Krill Steamed Egg

by Lao Fang Xiaoyu

5.0 (1)
Favorite
4

Difficulty

Normal

Time

20m

Serving

2

Steamed eggs are nutritious and delicious. They are very simple to make and are loved by people. But if you eat too much, they are too flavourful. How about an upgraded version of steamed egg custard?
Antarctic krill: also known as big krill or Antarctic krill. Haha: It is said to be big krill. It is actually very small, only 1~2cm in length. It is about the same size as the sea shrimp we usually eat, and the shell is thin.
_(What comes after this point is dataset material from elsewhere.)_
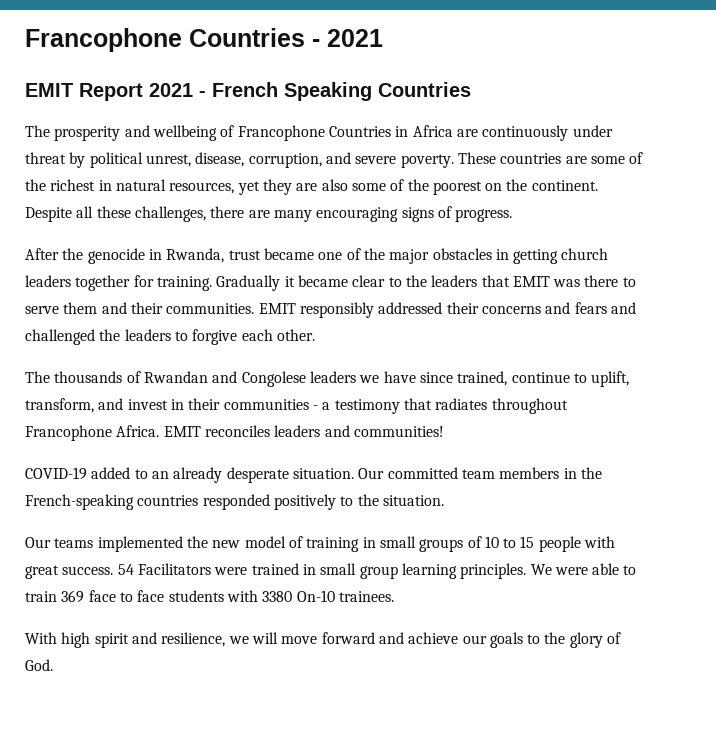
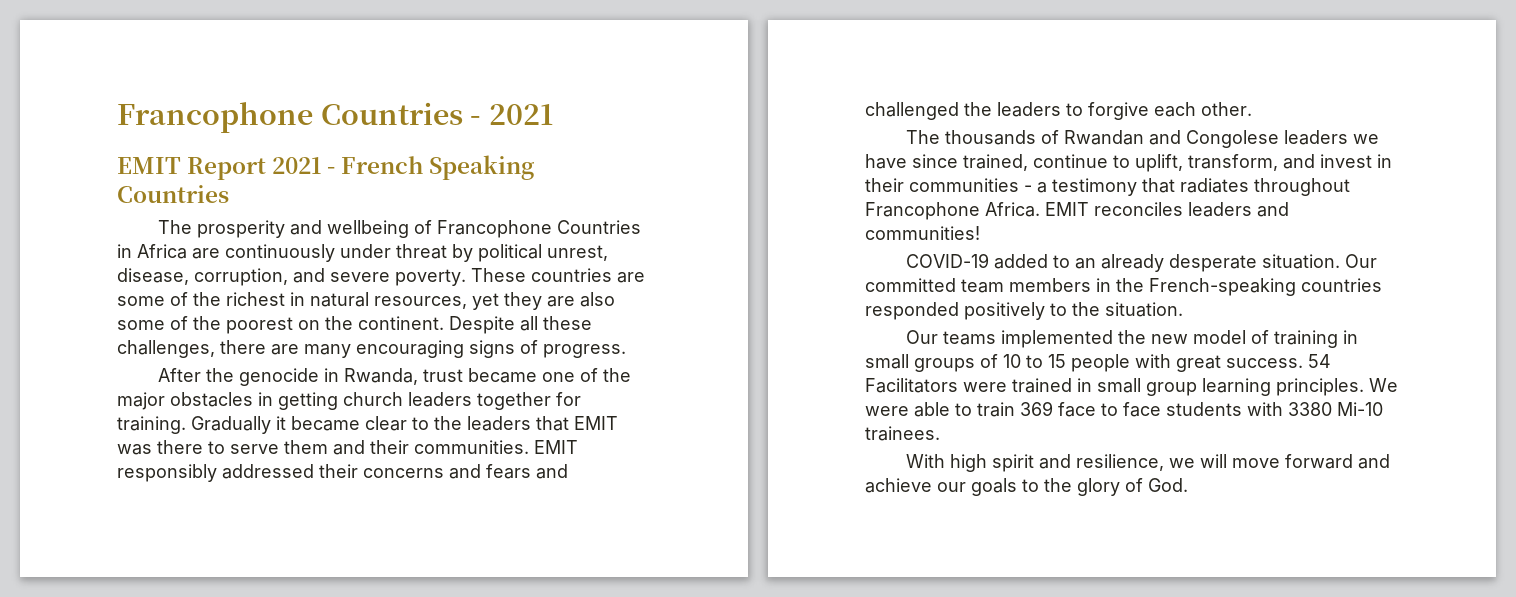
- We were able to train 369 face to face students with 3380 On-10 trainees.
+ We were able to train 369 face to face students with 3380 Mi-10 trainees.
It is transparent and soft, and can be eaten directly in the shell, slightly sweet without any fishy smell.
Antarctic krill is very nutritious, rich in 8 kinds of amino acids and vitamin A necessary for human tissues. The meat is tender and delicious, and the mouth is slightly sweet. It is known as "cold nectar" and is another delicacy on the future dinner table of mankind. The protein in the body exceeds 60%, which is 2 to 3 times that of other animals. The protein contained in a small Antarctic krill is equivalent to the protein contained in 5 grams of beef, and ten krill is equivalent to 200 grams of roasted meat. In addition, krill also has a certain medicinal value, which can be used to assist in the treatment of gastric ulcer, arteriosclerosis and other diseases.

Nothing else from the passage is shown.